>>>
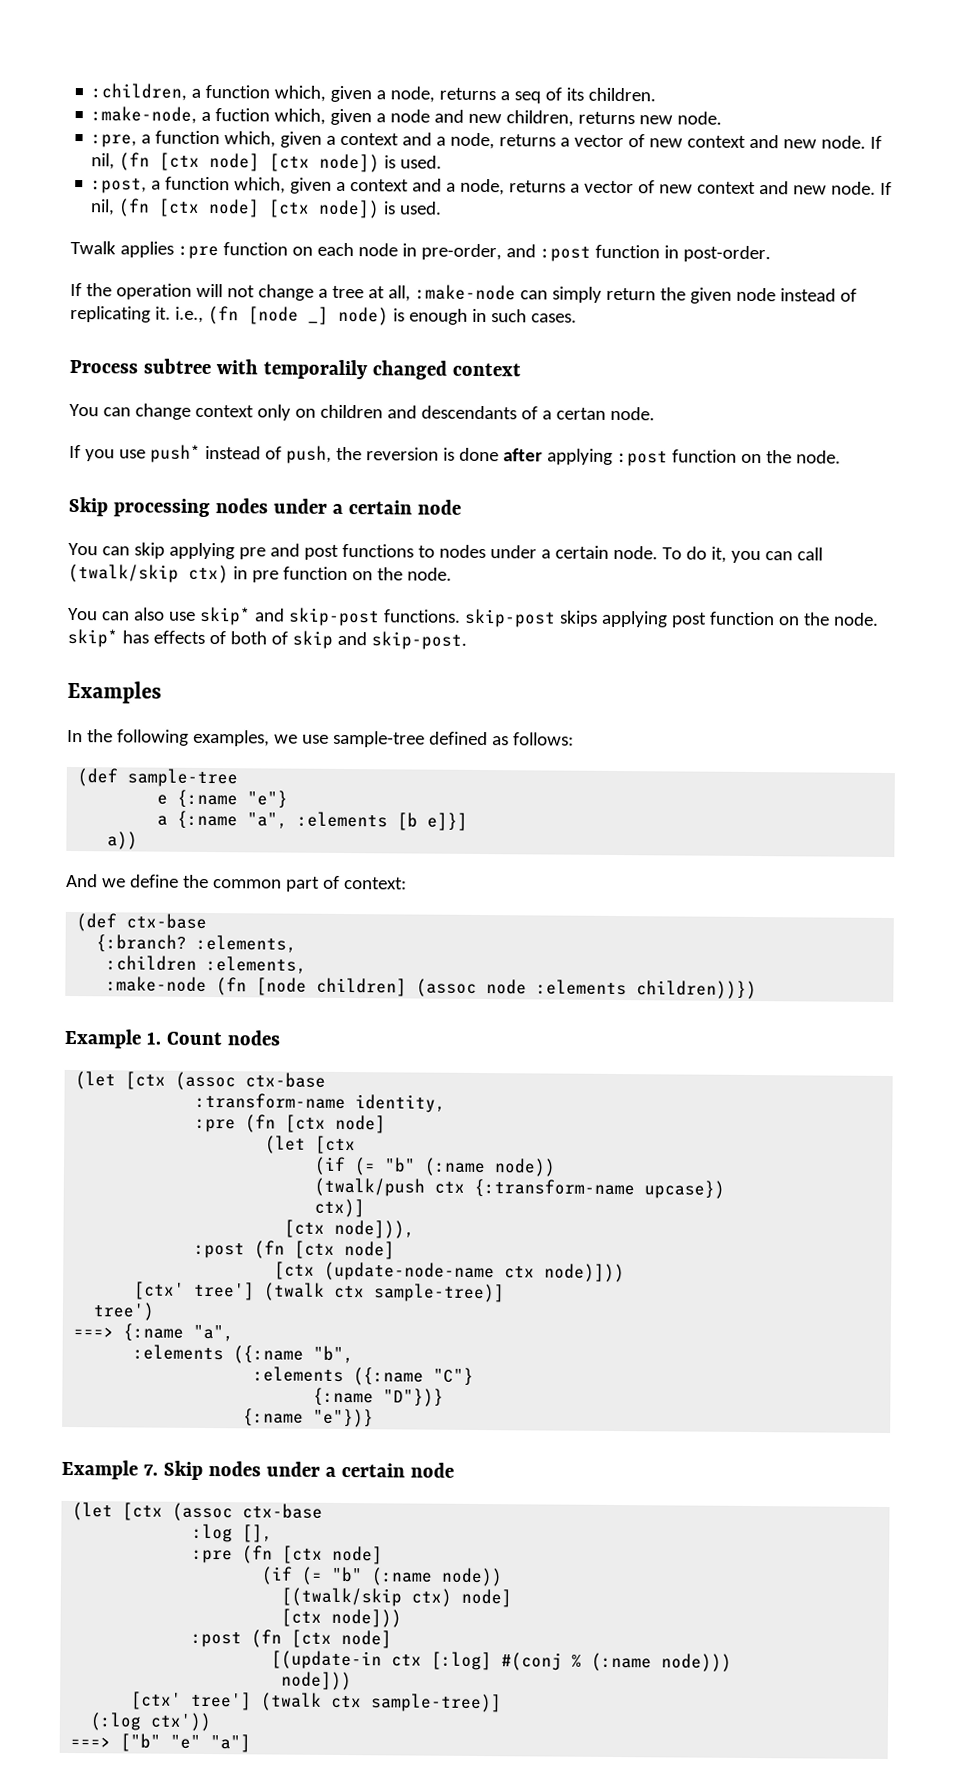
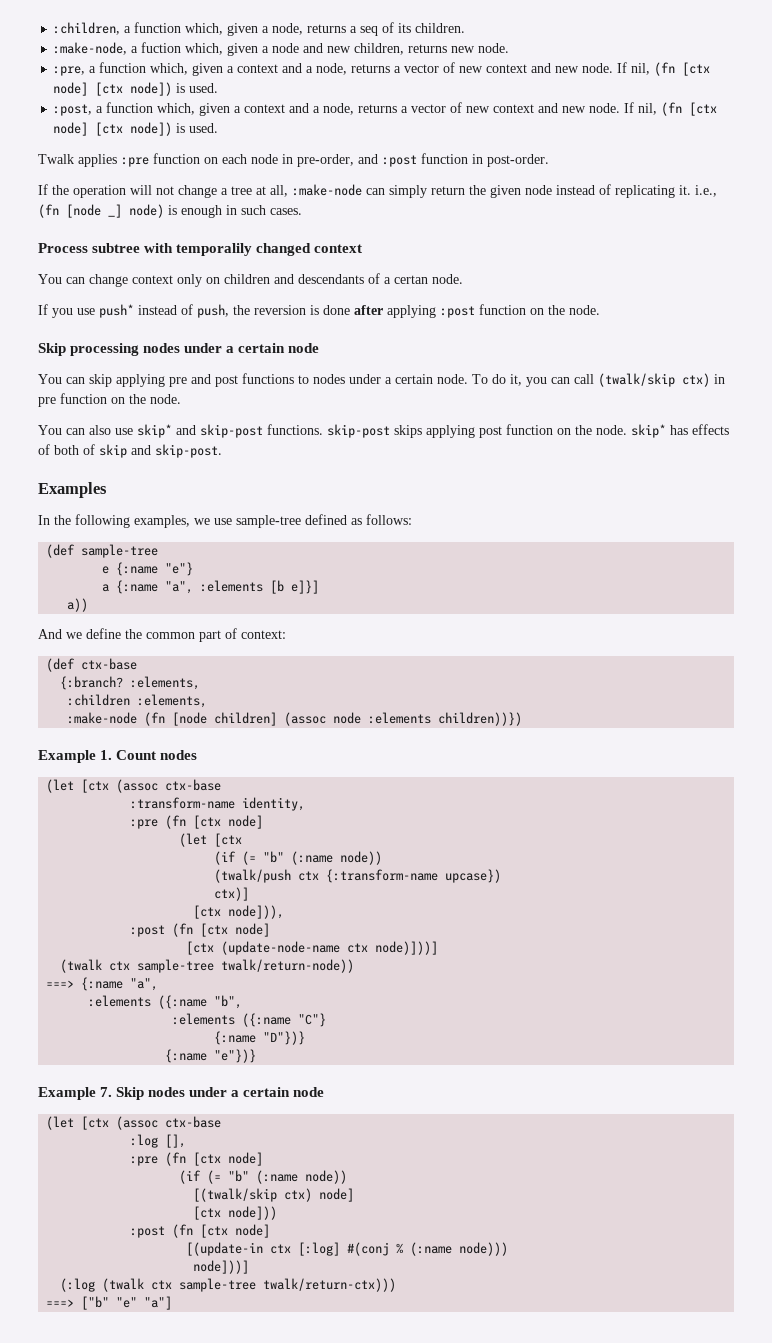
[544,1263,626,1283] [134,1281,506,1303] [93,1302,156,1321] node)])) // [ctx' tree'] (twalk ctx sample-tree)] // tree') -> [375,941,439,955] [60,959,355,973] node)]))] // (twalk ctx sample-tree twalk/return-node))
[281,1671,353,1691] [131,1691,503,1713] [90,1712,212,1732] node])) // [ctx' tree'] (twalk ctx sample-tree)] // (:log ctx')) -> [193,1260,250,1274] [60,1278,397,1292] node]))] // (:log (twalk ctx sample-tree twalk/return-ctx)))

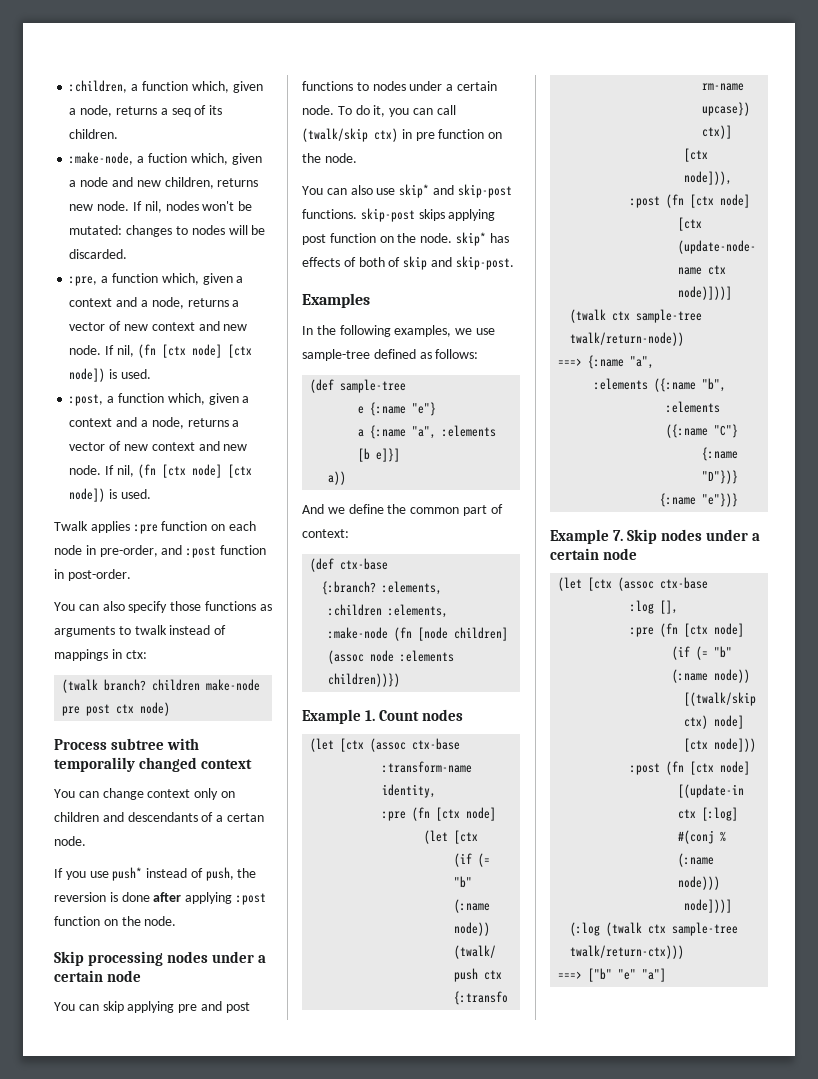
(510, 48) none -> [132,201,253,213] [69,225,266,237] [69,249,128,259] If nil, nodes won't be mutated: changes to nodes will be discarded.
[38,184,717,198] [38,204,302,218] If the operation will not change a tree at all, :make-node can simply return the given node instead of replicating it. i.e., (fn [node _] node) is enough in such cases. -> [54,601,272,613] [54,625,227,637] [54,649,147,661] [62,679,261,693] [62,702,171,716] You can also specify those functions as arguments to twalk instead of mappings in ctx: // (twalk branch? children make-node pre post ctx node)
<<<
>>>
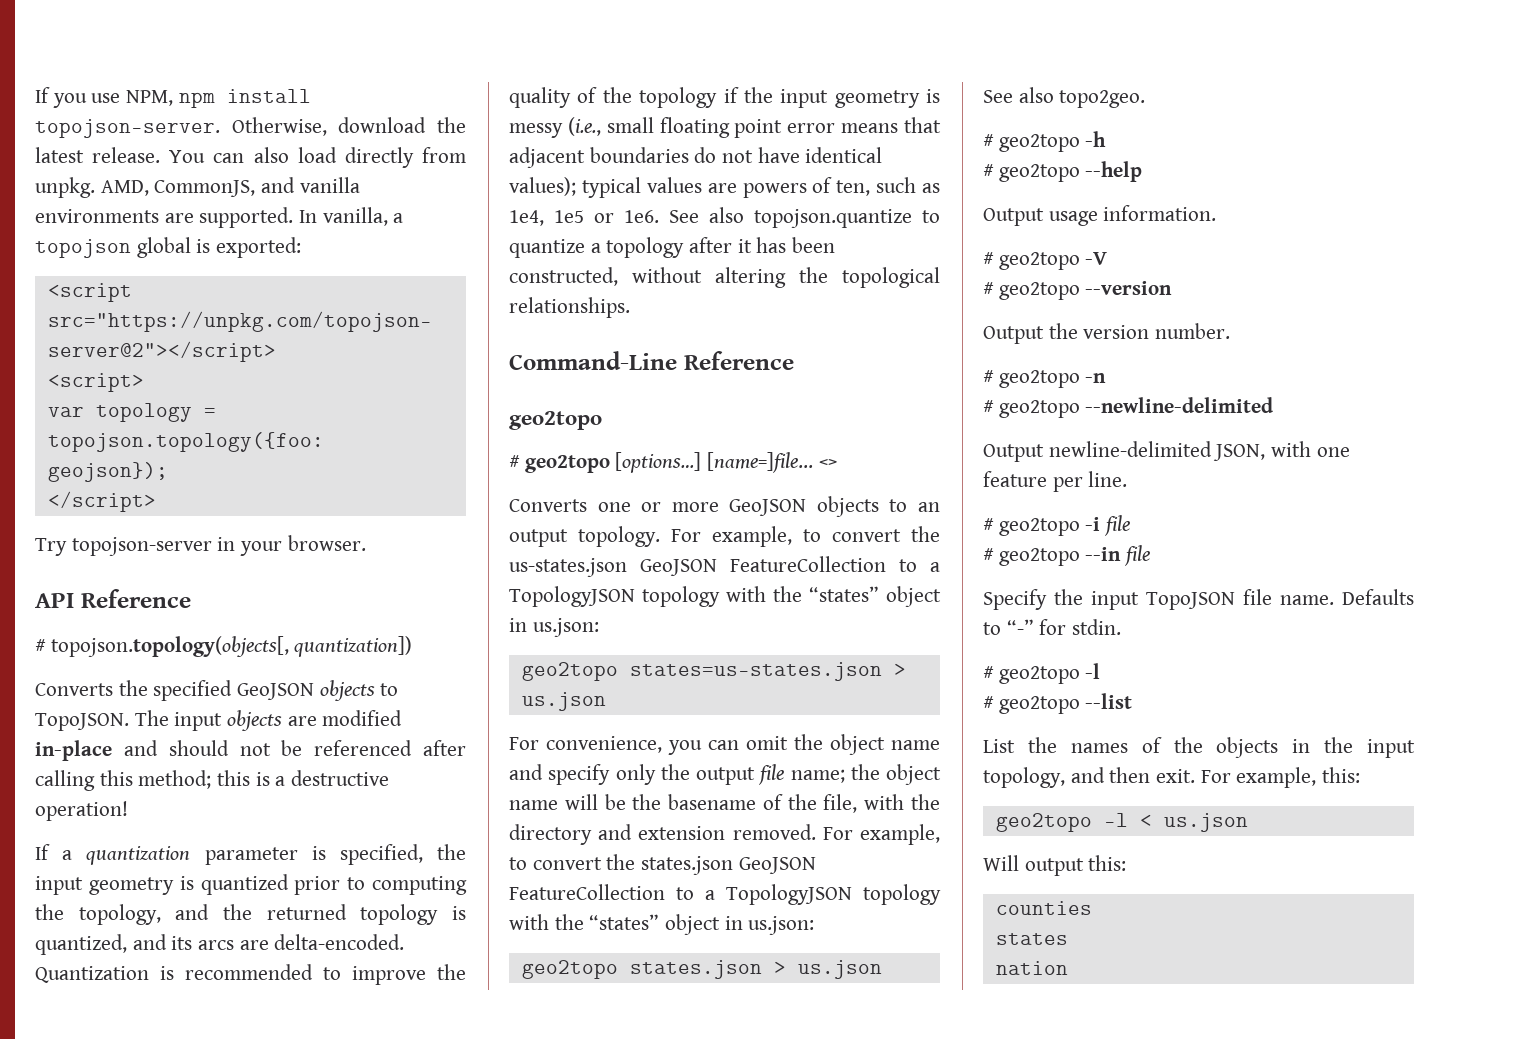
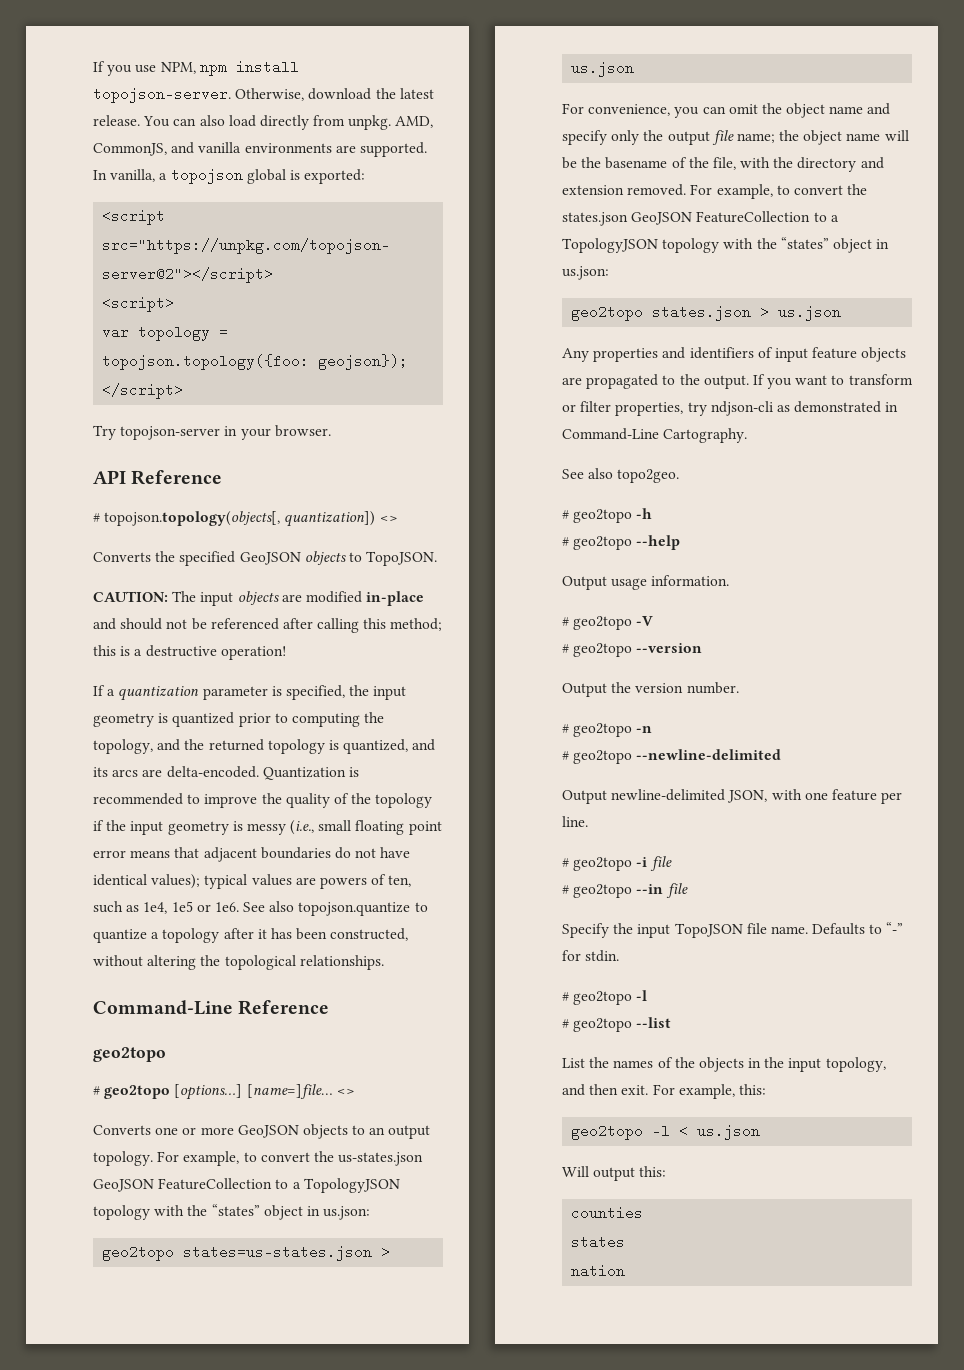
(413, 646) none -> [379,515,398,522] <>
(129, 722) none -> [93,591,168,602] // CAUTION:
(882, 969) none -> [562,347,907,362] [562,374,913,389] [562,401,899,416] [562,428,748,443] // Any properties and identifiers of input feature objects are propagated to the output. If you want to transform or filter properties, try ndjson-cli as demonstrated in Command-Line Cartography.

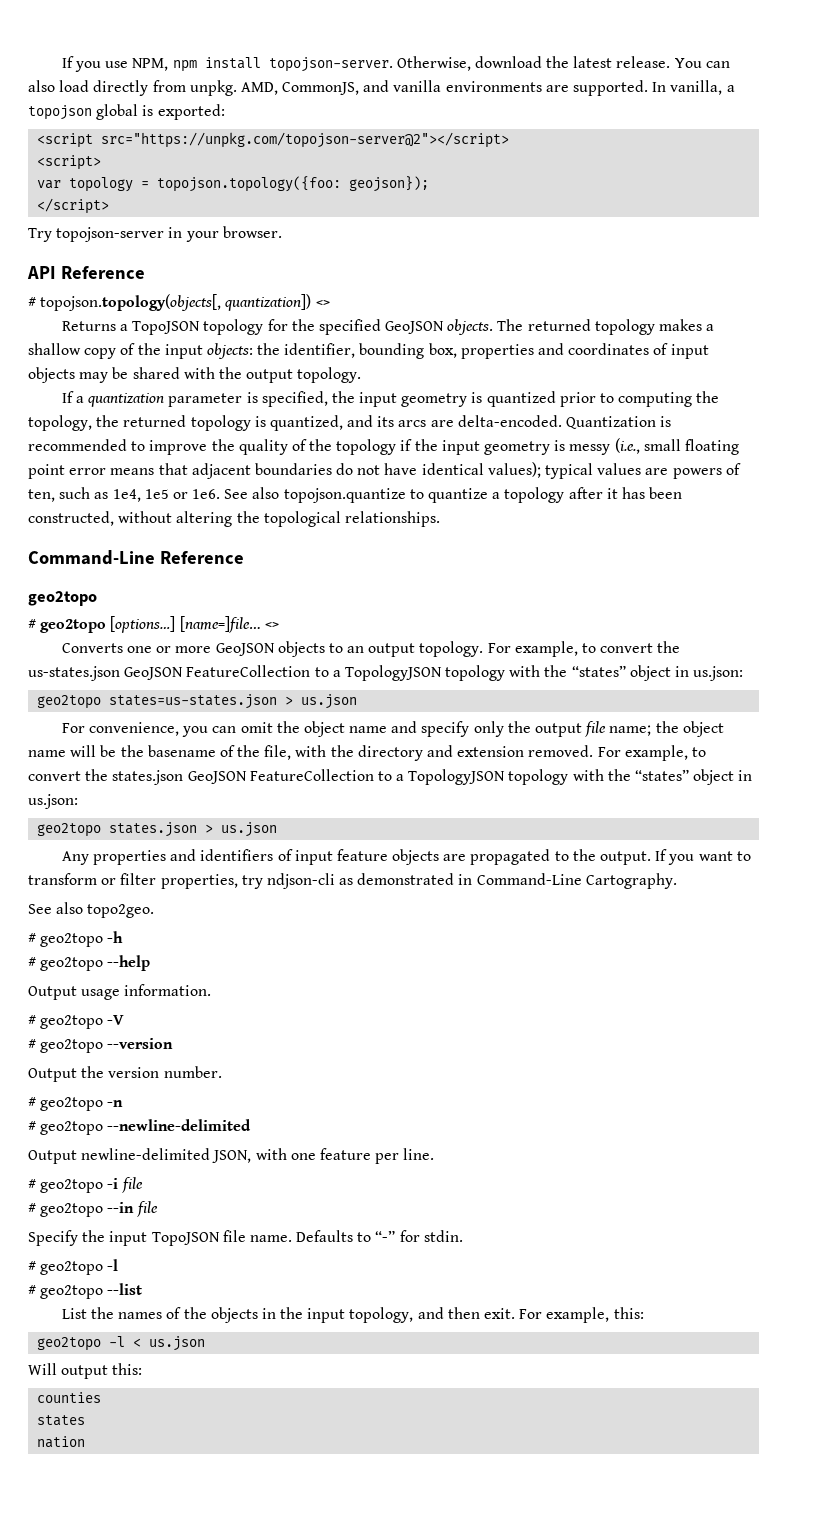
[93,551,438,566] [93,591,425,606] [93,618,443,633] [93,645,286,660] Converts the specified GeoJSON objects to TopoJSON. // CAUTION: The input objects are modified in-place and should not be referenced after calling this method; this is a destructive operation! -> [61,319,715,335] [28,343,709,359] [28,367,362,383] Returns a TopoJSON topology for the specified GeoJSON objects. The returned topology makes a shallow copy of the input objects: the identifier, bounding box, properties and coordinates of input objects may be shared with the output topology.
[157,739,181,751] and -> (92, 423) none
<<<
Exercise:
Which of the lines above contain "twalk"? Return them all.

Your solution:
[544,1263,626,1283] [134,1281,506,1303] [93,1302,156,1321] node)])) // [ctx' tree'] (twalk ctx sample-tree)] // tree') -> [375,941,439,955] [60,959,355,973] node)]))] // (twalk ctx sample-tree twalk/return-node))
[281,1671,353,1691] [131,1691,503,1713] [90,1712,212,1732] node])) // [ctx' tree'] (twalk ctx sample-tree)] // (:log ctx')) -> [193,1260,250,1274] [60,1278,397,1292] node]))] // (:log (twalk ctx sample-tree twalk/return-ctx)))
[38,184,717,198] [38,204,302,218] If the operation will not change a tree at all, :make-node can simply return the given node instead of replicating it. i.e., (fn [node _] node) is enough in such cases. -> [54,601,272,613] [54,625,227,637] [54,649,147,661] [62,679,261,693] [62,702,171,716] You can also specify those functions as arguments to twalk instead of mappings in ctx: // (twalk branch? children make-node pre post ctx node)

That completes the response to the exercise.